Exercise requirements ▸ In the data below, find each line containing the string "margin" and return it.

Data ▸
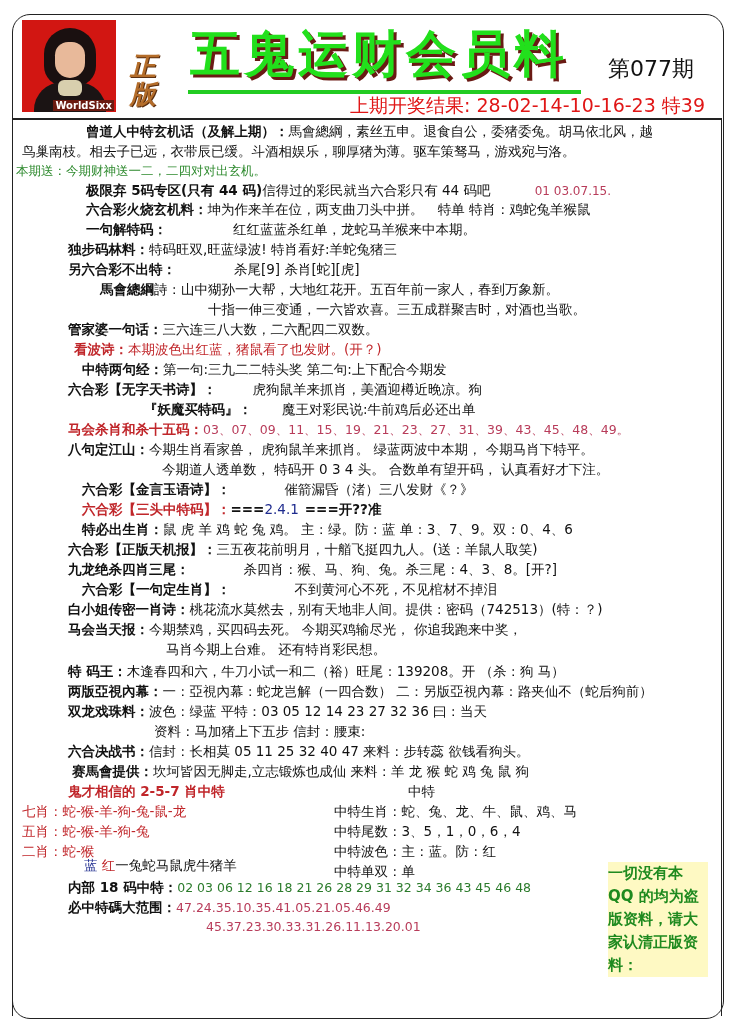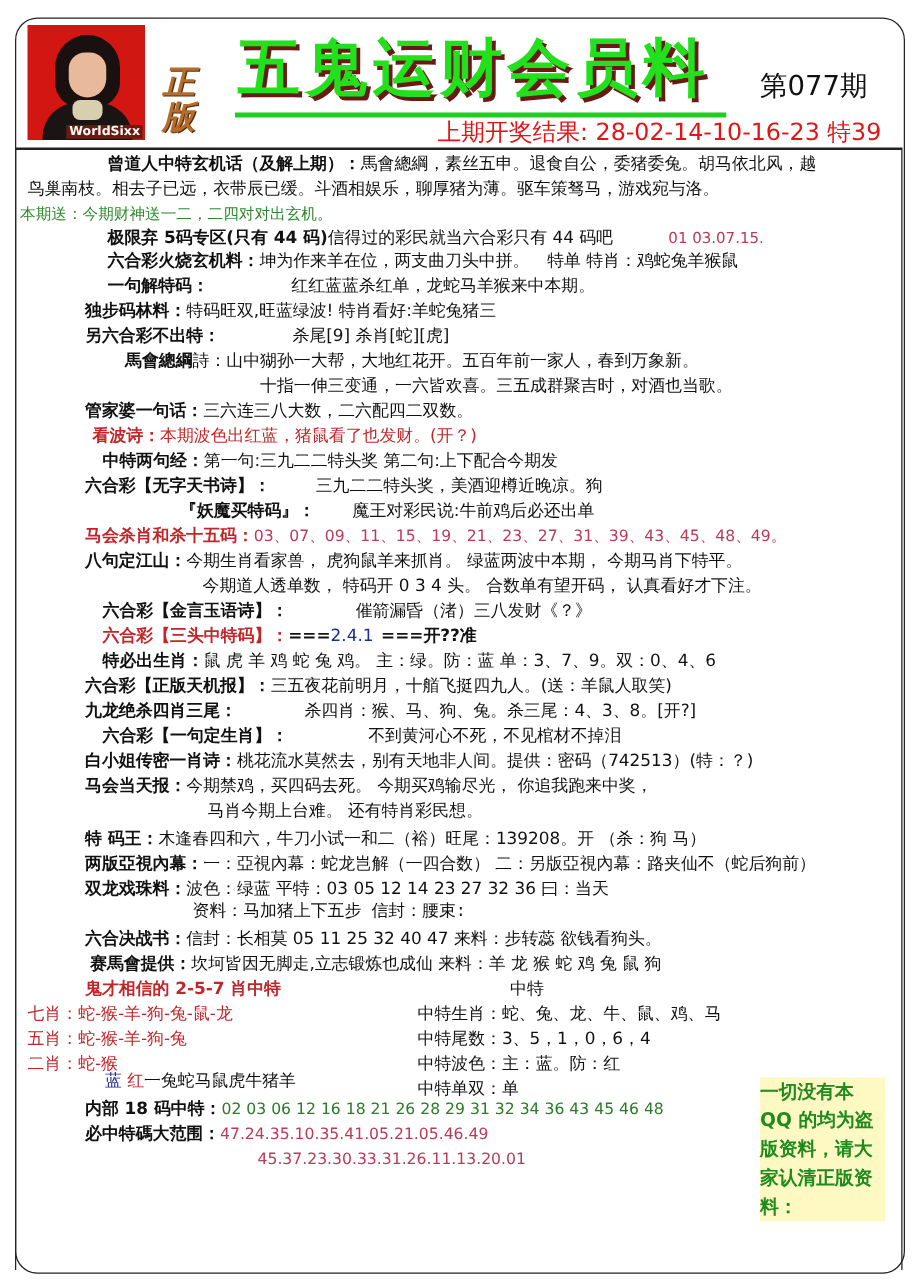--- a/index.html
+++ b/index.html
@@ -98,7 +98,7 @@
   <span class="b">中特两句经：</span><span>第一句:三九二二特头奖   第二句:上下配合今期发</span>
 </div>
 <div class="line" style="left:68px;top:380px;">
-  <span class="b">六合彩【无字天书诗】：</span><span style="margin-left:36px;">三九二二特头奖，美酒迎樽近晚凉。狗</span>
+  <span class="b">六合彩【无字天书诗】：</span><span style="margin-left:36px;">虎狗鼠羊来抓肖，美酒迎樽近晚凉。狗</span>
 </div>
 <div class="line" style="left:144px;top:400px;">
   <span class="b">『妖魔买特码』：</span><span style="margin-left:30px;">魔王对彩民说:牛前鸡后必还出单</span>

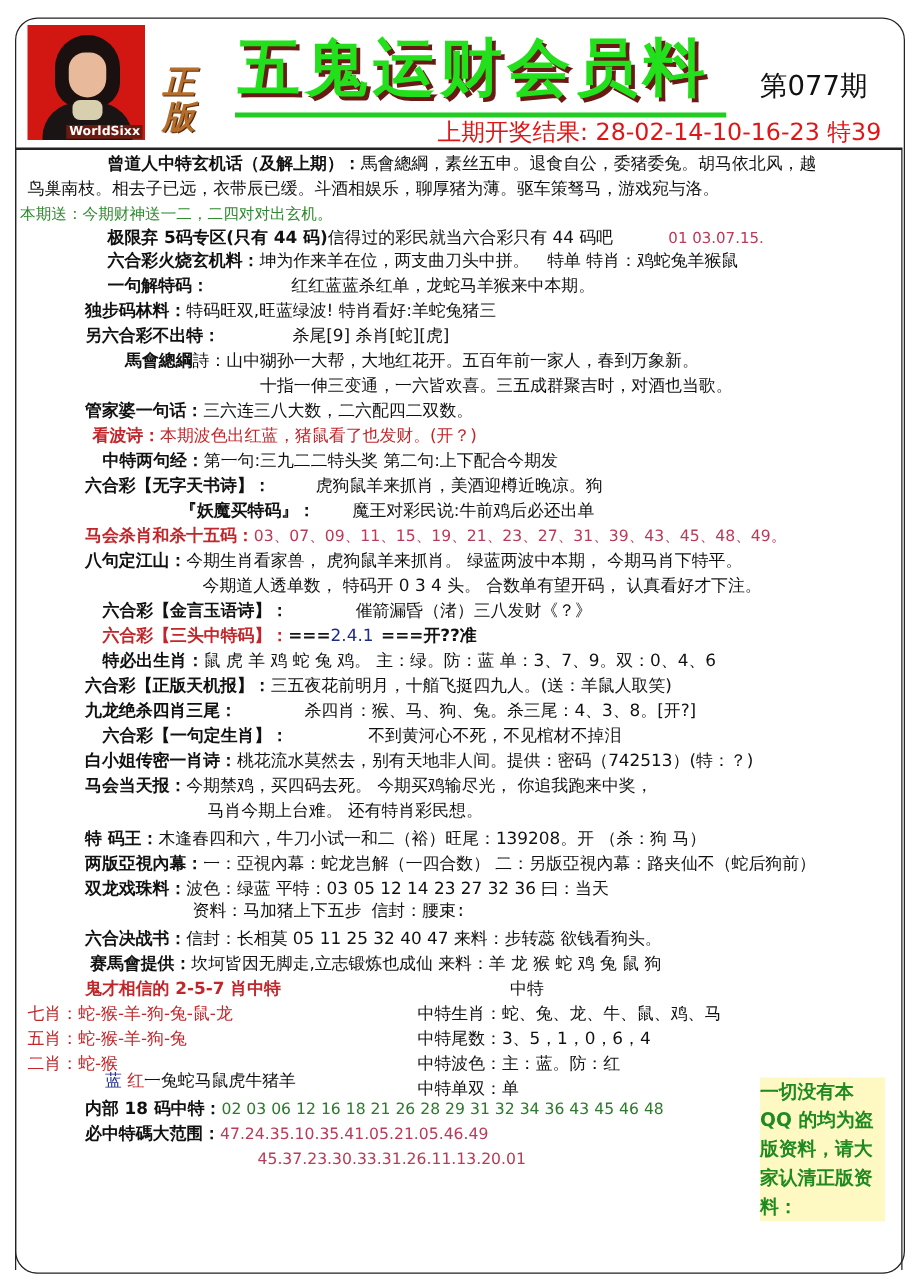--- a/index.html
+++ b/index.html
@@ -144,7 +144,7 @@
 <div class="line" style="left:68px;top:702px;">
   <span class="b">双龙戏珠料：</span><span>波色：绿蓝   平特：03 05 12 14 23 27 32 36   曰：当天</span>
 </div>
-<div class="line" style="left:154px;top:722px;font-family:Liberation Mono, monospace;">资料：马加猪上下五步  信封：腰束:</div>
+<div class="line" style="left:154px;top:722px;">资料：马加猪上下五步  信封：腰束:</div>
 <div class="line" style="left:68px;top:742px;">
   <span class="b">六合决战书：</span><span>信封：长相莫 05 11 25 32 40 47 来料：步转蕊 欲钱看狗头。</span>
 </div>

* * *

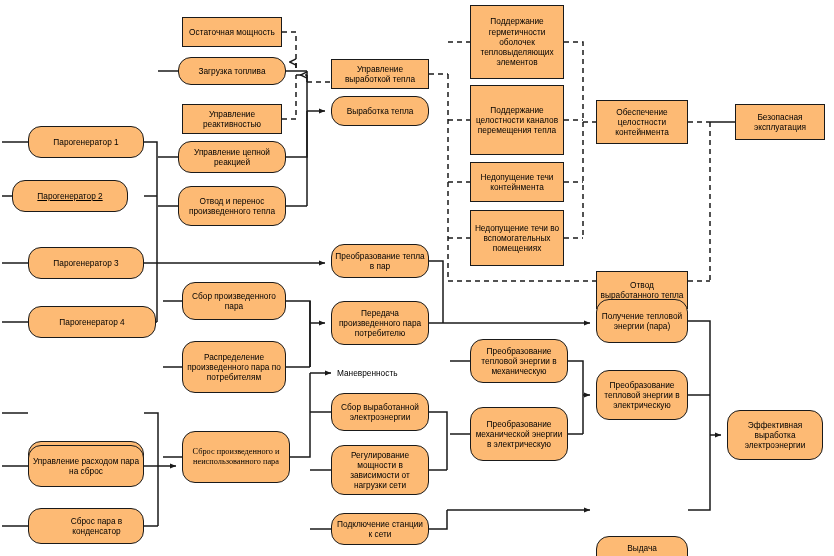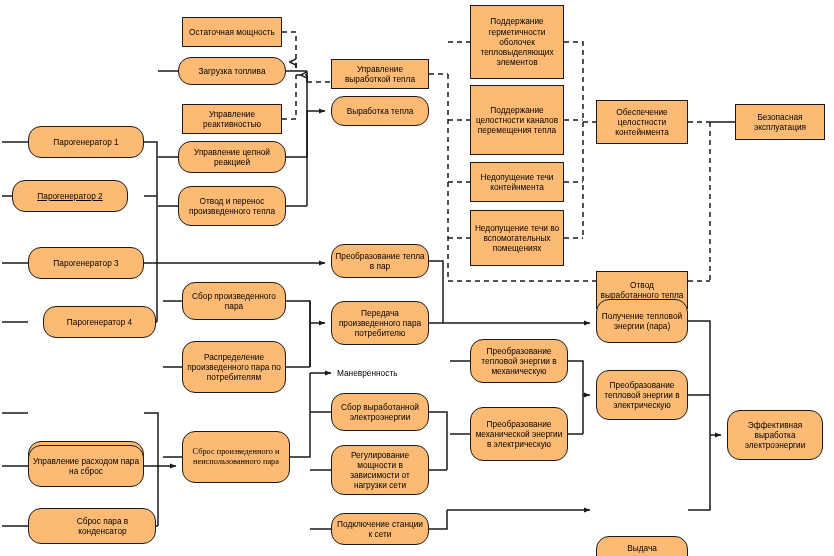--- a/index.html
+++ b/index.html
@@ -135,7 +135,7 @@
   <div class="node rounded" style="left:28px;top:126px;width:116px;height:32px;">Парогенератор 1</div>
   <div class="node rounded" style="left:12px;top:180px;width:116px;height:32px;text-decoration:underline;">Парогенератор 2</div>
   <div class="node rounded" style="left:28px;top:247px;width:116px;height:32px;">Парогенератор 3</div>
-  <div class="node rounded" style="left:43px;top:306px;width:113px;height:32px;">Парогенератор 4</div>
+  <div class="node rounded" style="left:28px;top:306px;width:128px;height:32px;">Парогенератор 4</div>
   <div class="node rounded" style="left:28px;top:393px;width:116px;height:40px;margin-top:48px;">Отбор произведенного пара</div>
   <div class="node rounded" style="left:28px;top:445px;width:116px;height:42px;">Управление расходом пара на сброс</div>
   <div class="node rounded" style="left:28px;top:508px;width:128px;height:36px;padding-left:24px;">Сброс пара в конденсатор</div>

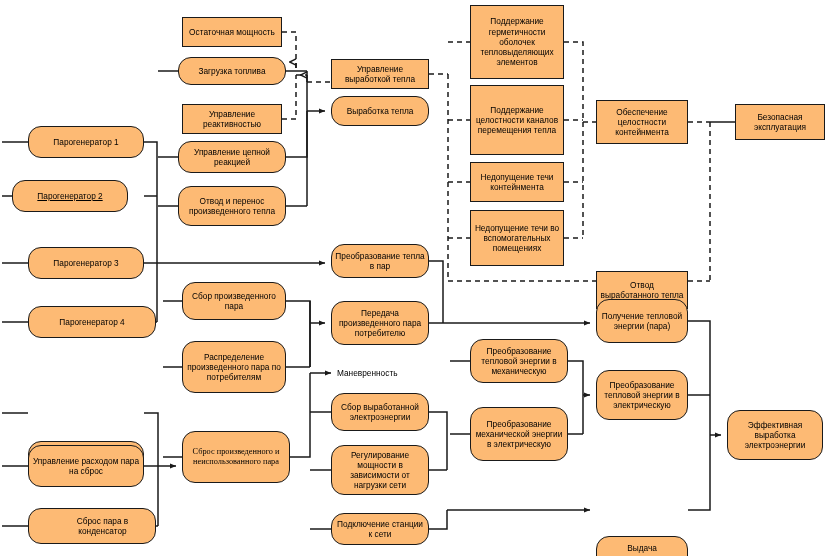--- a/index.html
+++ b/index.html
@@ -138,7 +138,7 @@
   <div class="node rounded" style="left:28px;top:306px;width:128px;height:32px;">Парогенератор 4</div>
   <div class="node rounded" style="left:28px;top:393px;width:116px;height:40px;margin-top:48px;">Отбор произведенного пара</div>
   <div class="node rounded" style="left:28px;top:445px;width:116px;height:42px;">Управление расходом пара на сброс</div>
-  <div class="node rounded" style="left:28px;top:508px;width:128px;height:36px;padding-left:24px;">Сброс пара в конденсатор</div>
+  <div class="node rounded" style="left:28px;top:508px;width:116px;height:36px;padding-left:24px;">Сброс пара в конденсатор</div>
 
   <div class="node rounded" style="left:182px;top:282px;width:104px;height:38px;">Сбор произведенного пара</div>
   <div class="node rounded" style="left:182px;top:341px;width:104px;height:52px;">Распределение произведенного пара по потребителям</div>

Answer to the problem ▸
-  <span class="b">六合彩【无字天书诗】：</span><span style="margin-left:36px;">三九二二特头奖，美酒迎樽近晚凉。狗</span>
+  <span class="b">六合彩【无字天书诗】：</span><span style="margin-left:36px;">虎狗鼠羊来抓肖，美酒迎樽近晚凉。狗</span>
   <span class="b">『妖魔买特码』：</span><span style="margin-left:30px;">魔王对彩民说:牛前鸡后必还出单</span>
   <div class="node rounded" style="left:28px;top:393px;width:116px;height:40px;margin-top:48px;">Отбор произведенного пара</div>
   <div class="node rounded" style="left:28px;top:393px;width:116px;height:40px;margin-top:48px;">Отбор произведенного пара</div>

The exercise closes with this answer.